Dopo un po’ di tempo che guidate la B3 S dentro di voi inizia ad insinuarsi – volenti o nolenti – la filosofia Alpina, quel significato profondo che pareva incomprensibile all’inizio ma che piano piano comincia ad avere un senso. La posizione di guida è ottima per una berlina, il sound sotto i 3.000 giri è morbido e pacato e le sospensioni collaborano bene con l’asfalto per farvi sentire coccolati e tranquilli, e in più siete al volante di un’auto prodotta in numero limitato (149 in questo caso, di cui solo 52 con cambio manuale) come vi ricorda orgogliosa la targhetta sul tettuccio. Lato GT/esclusivo promosso quindi. Le cose però diventano più interessanti quando iniziate a importunare il pedale destro: non pensiate che tutta questa raffinatezza abbia filtrato o snaturato il carattere di una E46 perché è proprio qui che Alpina riesce nel connubio perfetto. Il sei in linea sopra i 3.500/4.000 giri diventa più graffiante e allunga felice ben oltre i 6.000 guadagnando una velocità ragguardevole, lo sterzo è preciso e diretto (un po’ troppo stretto lo spazio per i pollici ma questa gliela perdoniamo) e tutto il telaio è più agile di quanto potreste immaginare. Il cambio che ad andatura pacata era duro e poco scorrevole – imperfezione che sorge col crescere dei chilometri – al salire dei giri diventa fluido, incisivo e veloce e soprattutto vi offre la scusa perfetta; “desolato, sono uscito di traverso a 5.000 giri da quella rotonda per far felice il mio cambio” suona bene vero?
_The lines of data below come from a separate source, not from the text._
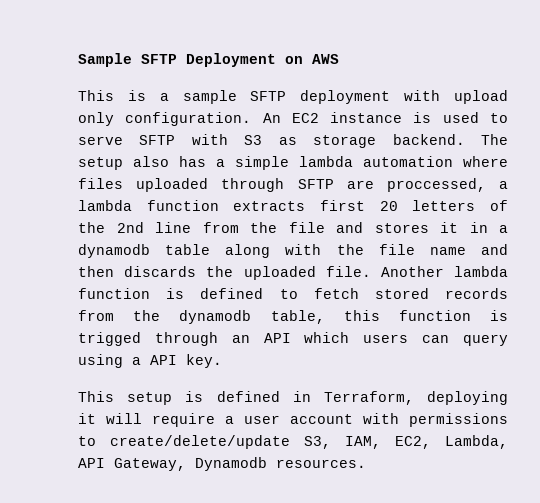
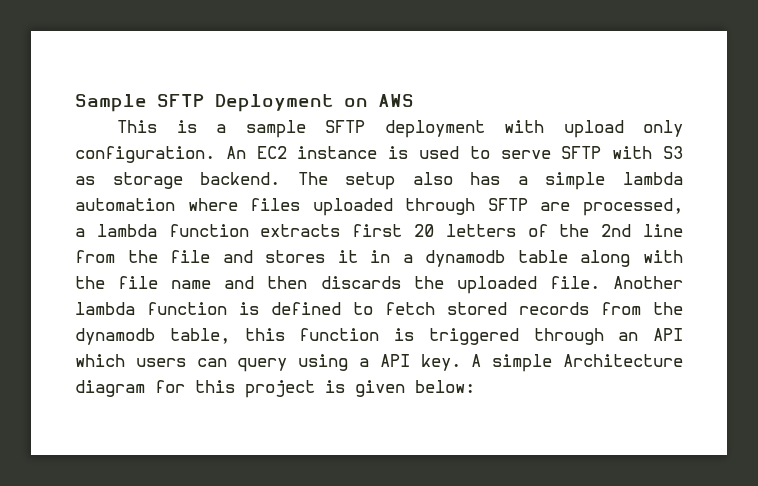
[386,178,486,192] proccessed, -> [583,198,683,216] processed,
[78,332,141,346] trigged -> [428,328,519,345] triggered
[78,391,508,405] [78,413,508,427] [78,435,508,449] [78,457,366,471] // This setup is defined in Terraform, deploying it will require a user account with permissions to create/delete/update S3, IAM, EC2, Lambda, API Gateway, Dynamodb resources. -> [471,354,684,372] [75,380,475,398] A simple Architecture diagram for this project is given below:

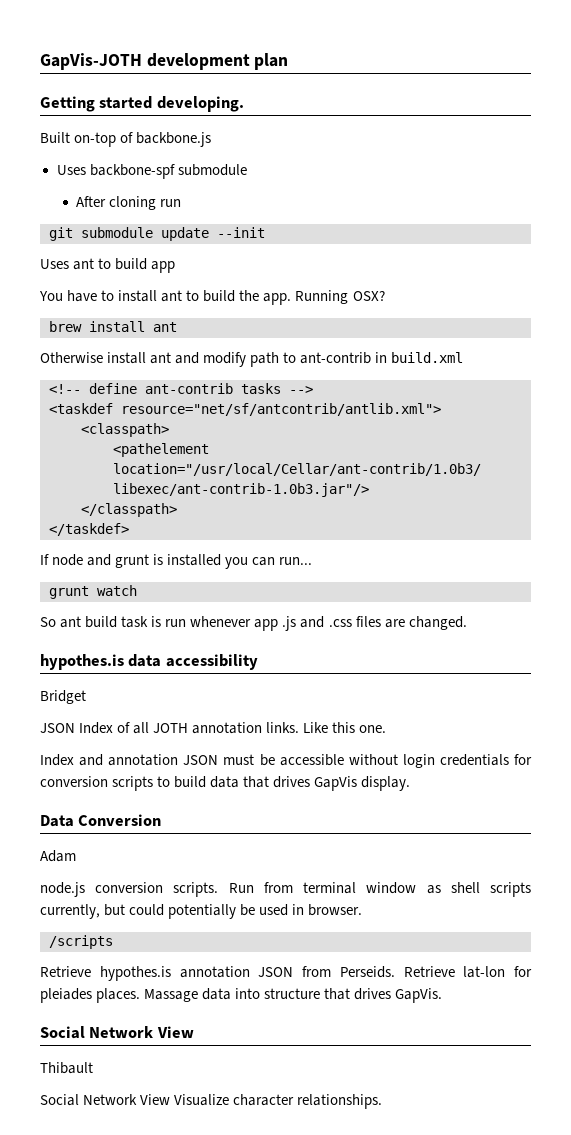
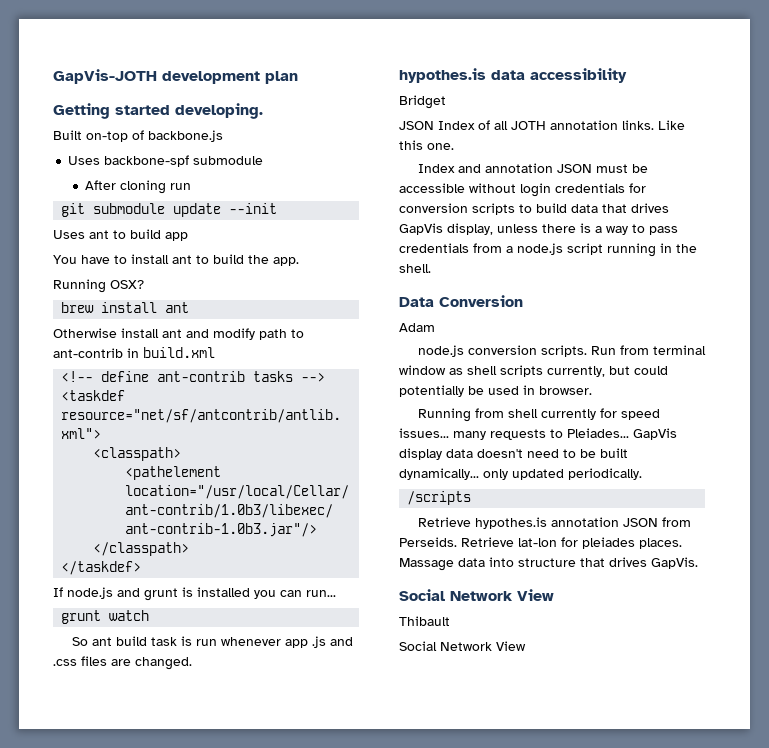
(292, 299) none -> (299, 261) //
[52,554,84,566] node -> [67,587,113,599] node.js
[361,776,411,791] display. -> [447,223,678,235] [399,243,697,257] [399,264,431,273] display, unless there is a way to pass credentials from a node.js script running in the shell.
(363, 910) none -> [417,408,660,422] [399,428,677,440] [399,448,628,460] [399,468,642,480] // Running from shell currently for speed issues... many requests to Pleiades... GapVis display data doesn't need to be built dynamically... only updated periodically.
[174,1094,383,1109] Visualize character relationships. -> (526, 646) none

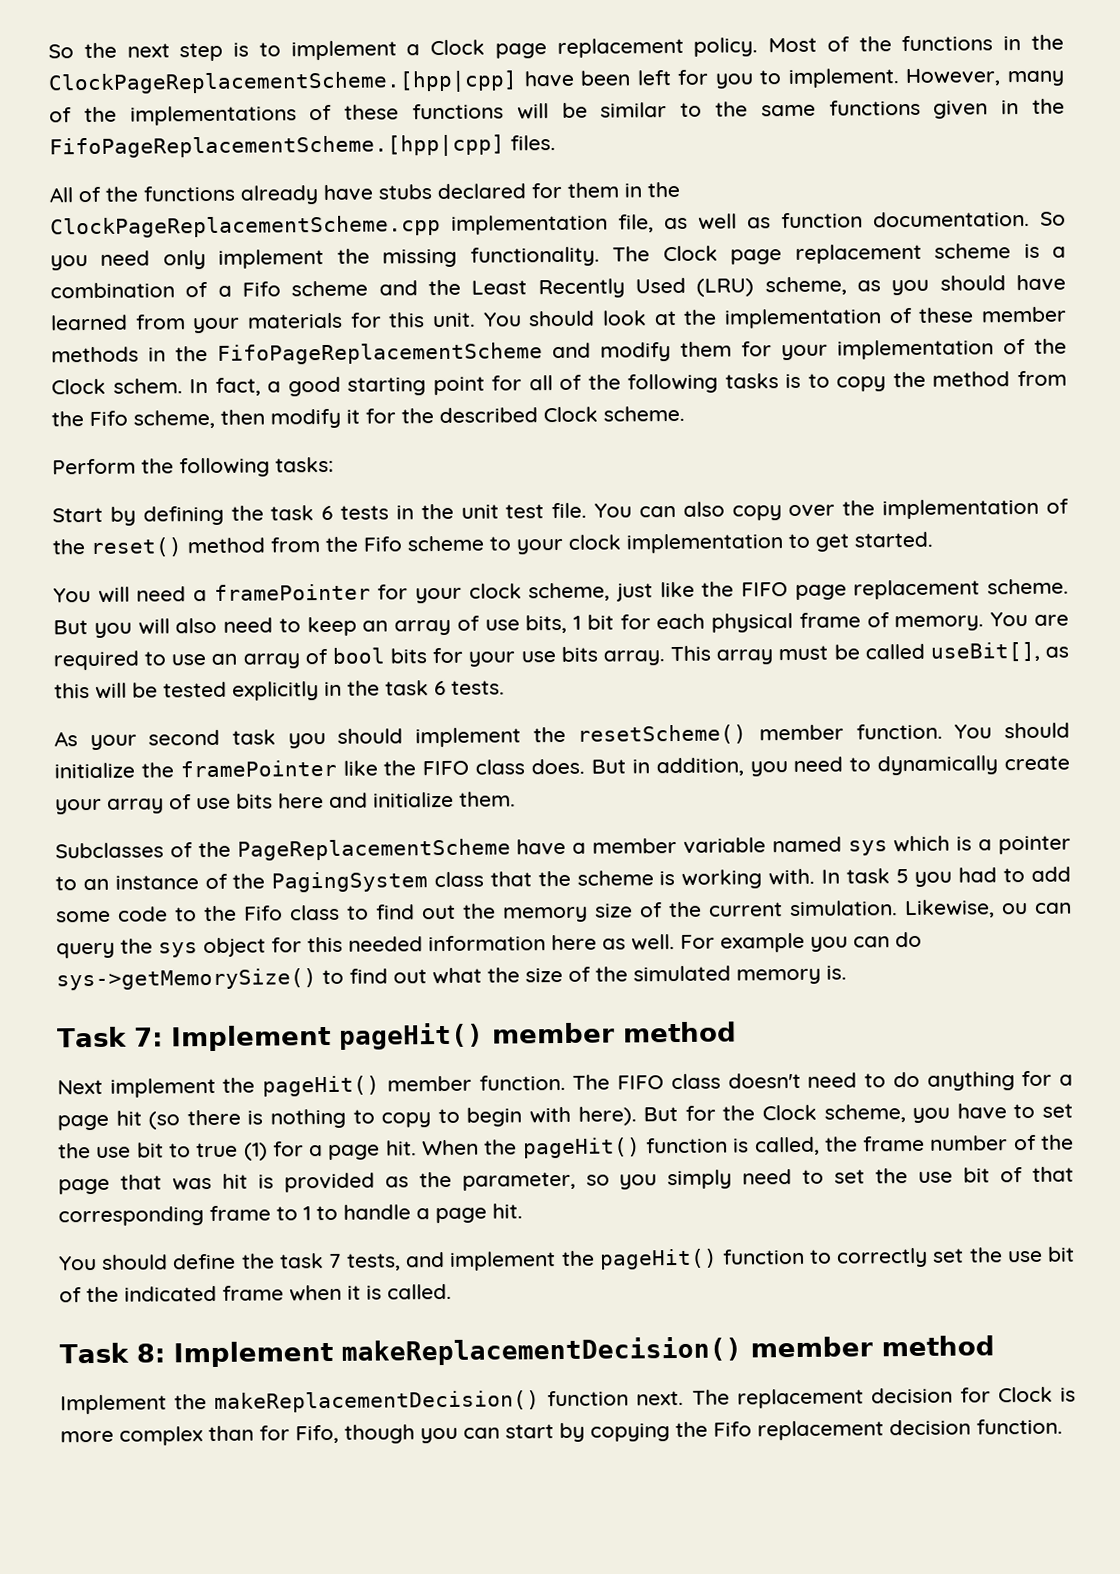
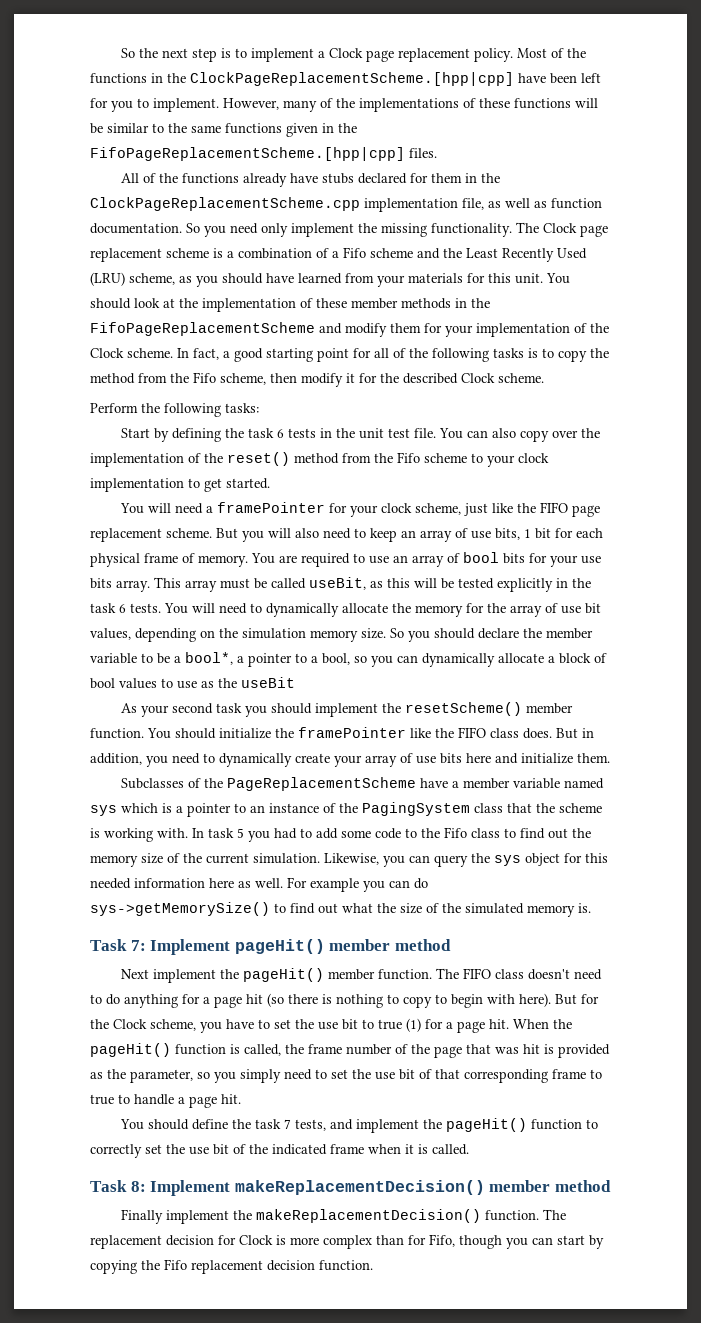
[112,378,183,394] schem. -> [127,348,173,358] scheme.
[929,641,1040,662] useBit[], -> [309,577,366,590] useBit,
(505, 687) none -> [164,603,601,617] [90,628,593,642] [90,652,607,667] [90,677,295,689] You will need to dynamically allocate the memory for the array of use bit values, depending on the simulation memory size. So you should declare the member variable to be a bool*, a pointer to a bool, so you can dynamically allocate a block of bool values to use as the useBit
[1002,903,1028,915] ou -> [383,856,405,867] you
[303,1206,311,1221] 1 -> [90,1094,114,1105] true
[60,1390,685,1415] Implement the makeReplacementDecision() function next. -> [120,1209,539,1224] Finally implement the makeReplacementDecision() function.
La frizione è modulabile e con il giusto peso mentre i freni hanno una corsa lunga e un’azione potente ma progressiva cosa che è sempre ben accetta per il punta tacco. L’unico aspetto piuttosto sofferto sono le sospensioni, molto buone a bassa andatura o in autostrada ma che nella guida impegnata faticano a tenere il passo delle crepe e degli avvallamenti dell’asfalto risultando troppo rigide nei punti più rovinati, ma un po’ daremo la colpa all’età e un po’ alle strade italiane. Il lato più affascinante della B3 S però è il suo carattere: motore anteriore, trazione posteriore, erogazione lineare e acceleratore dalla corsa lunga insieme ad un telaio bilanciatissimo significano avere un equilibrio naturale fantastico che vi permetterebbe di fare qualunque curva di traverso senza reazioni brusche o irregolari, anche se il meglio sarebbe poterla guidare su qualche ampio passo di montagna stando poco sotto i suoi limiti, altrimenti da lì in poi si entrerebbe in territorio ‘M3 E46 guida criminale’. La B3 S è valida proprio per questo: non è cattiva come una M3, non gira così in alto e non è così rabbiosa o nuda e cruda, ma raccoglie buona parte di quello spirito e lo infiocchetta in un pacchetto più distinto, elegante, raro e sfruttabile. E non è cosa da poco.